**Data supplied:**
□ □ □ □ □

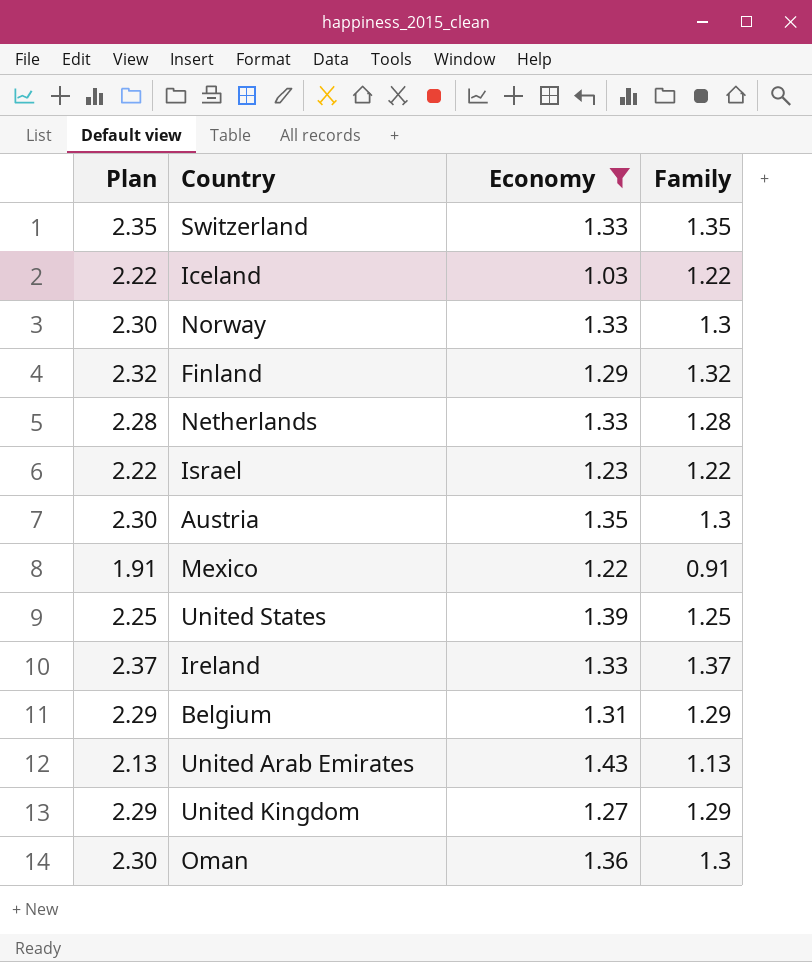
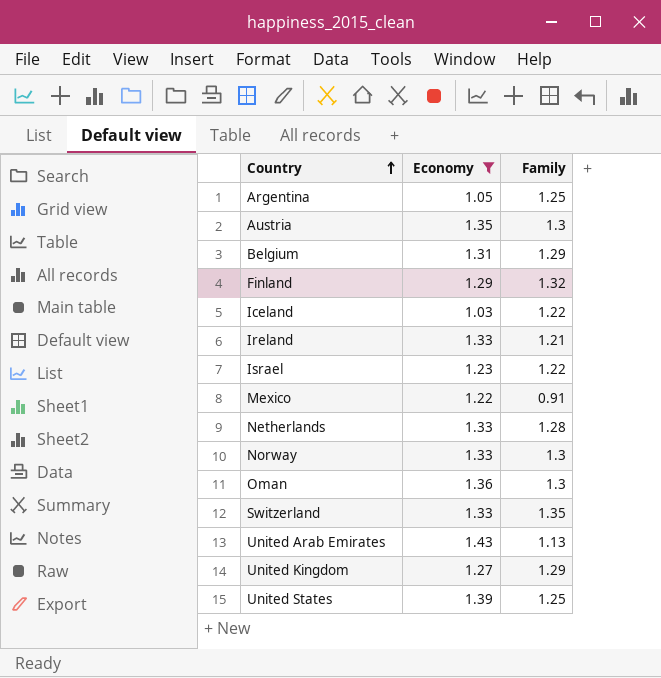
row order: none -> Country ascending
column Plan | formula: [Family] + 1 -> none
row Argentina: none -> 1.05 | 1.25
Ireland | Family: 1.37 -> 1.21

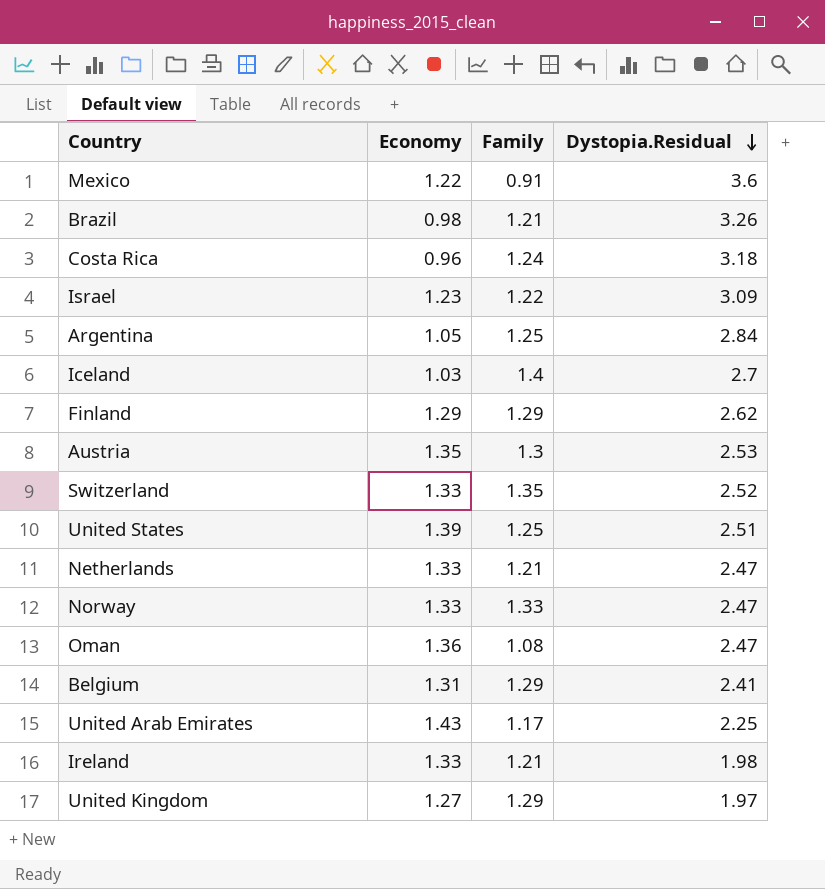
filter: Economy >= 1.03 -> none
row order: Country ascending -> Dystopia.Residual descending
column Dystopia.Residual | position: none -> 4
Iceland | Family: 1.22 -> 1.4
Finland | Family: 1.32 -> 1.29
Netherlands | Family: 1.28 -> 1.21
Norway | Family: 1.3 -> 1.33
Oman | Family: 1.3 -> 1.08
United Arab Emirates | Family: 1.13 -> 1.17

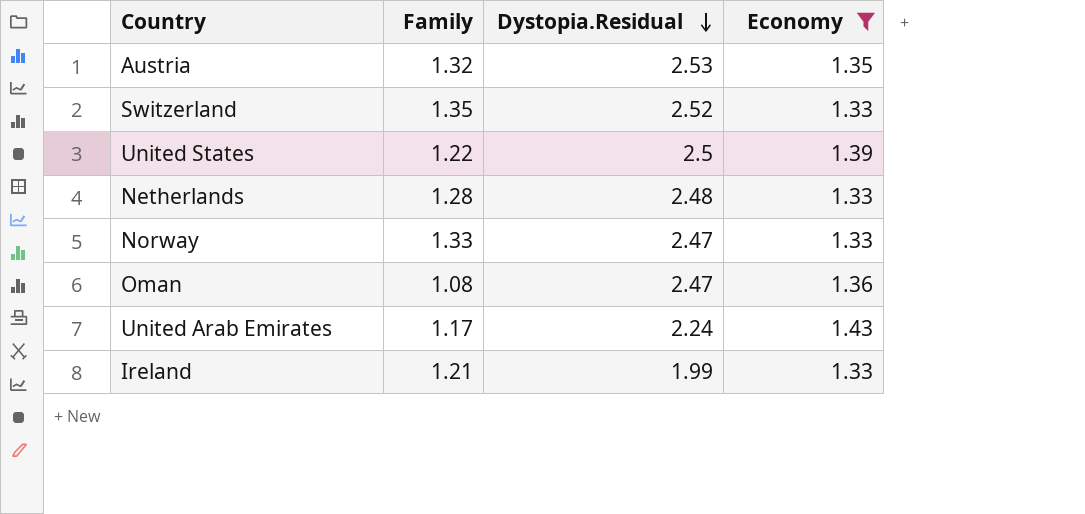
filter: none -> Economy >= 1.33
column Economy | position: 2 -> 4
Austria | Family: 1.3 -> 1.32
United States | Family: 1.25 -> 1.22
United States | Dystopia.Residual: 2.51 -> 2.5
Netherlands | Family: 1.21 -> 1.28
Netherlands | Dystopia.Residual: 2.47 -> 2.48
United Arab Emirates | Dystopia.Residual: 2.25 -> 2.24
Ireland | Dystopia.Residual: 1.98 -> 1.99

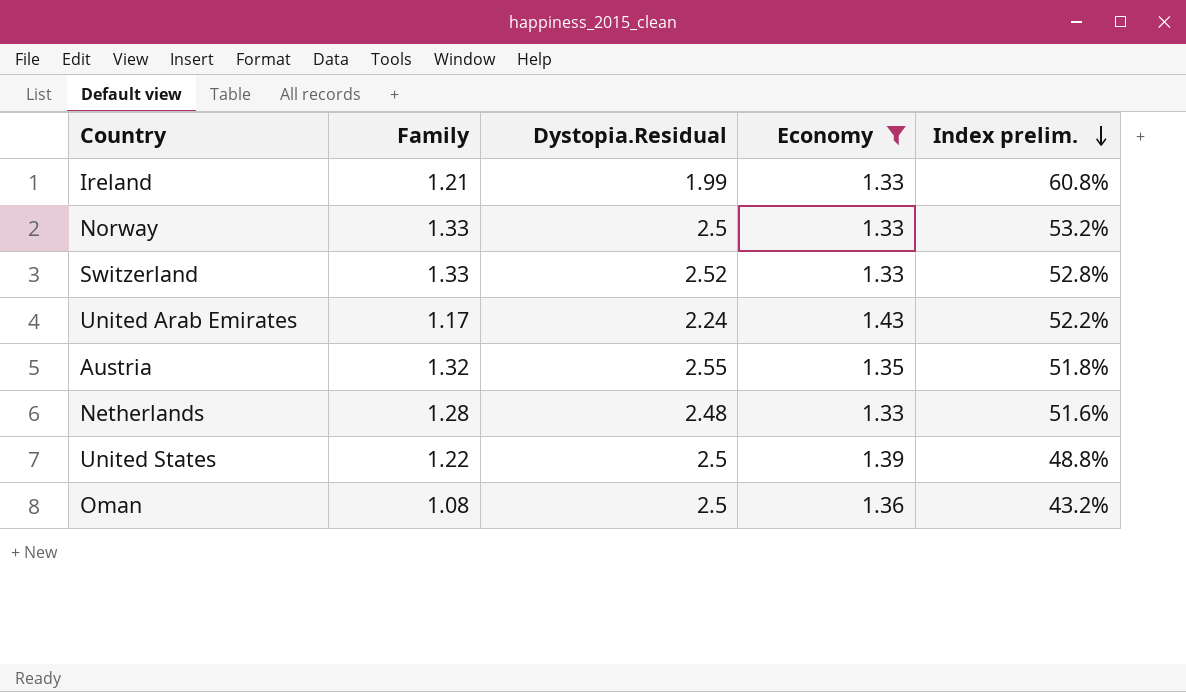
row order: Dystopia.Residual descending -> Index prelim. descending
column Index prelim. | formula: none -> [Family] / [Dystopia.Residual]
Norway | Dystopia.Residual: 2.47 -> 2.5
Switzerland | Family: 1.35 -> 1.33
Austria | Dystopia.Residual: 2.53 -> 2.55
Oman | Dystopia.Residual: 2.47 -> 2.5

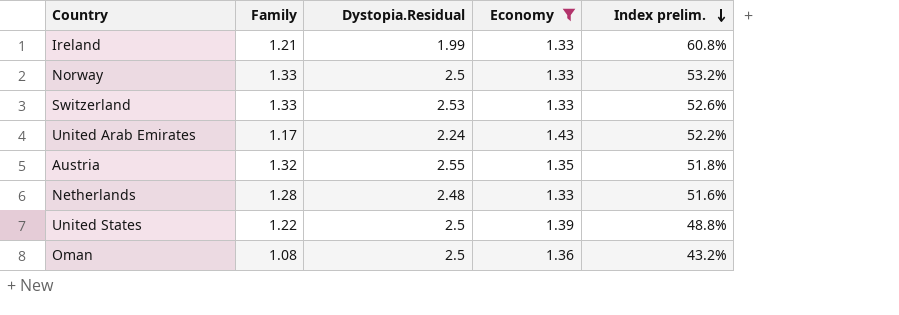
Switzerland | Dystopia.Residual: 2.52 -> 2.53
Switzerland | Index prelim.: 52.8% -> 52.6%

□ □ □ □ □

**Problem statement:**
Reproduce every line of the material above that has the string "ascending".

**Task answer:**
row order: none -> Country ascending
row order: Country ascending -> Dystopia.Residual descending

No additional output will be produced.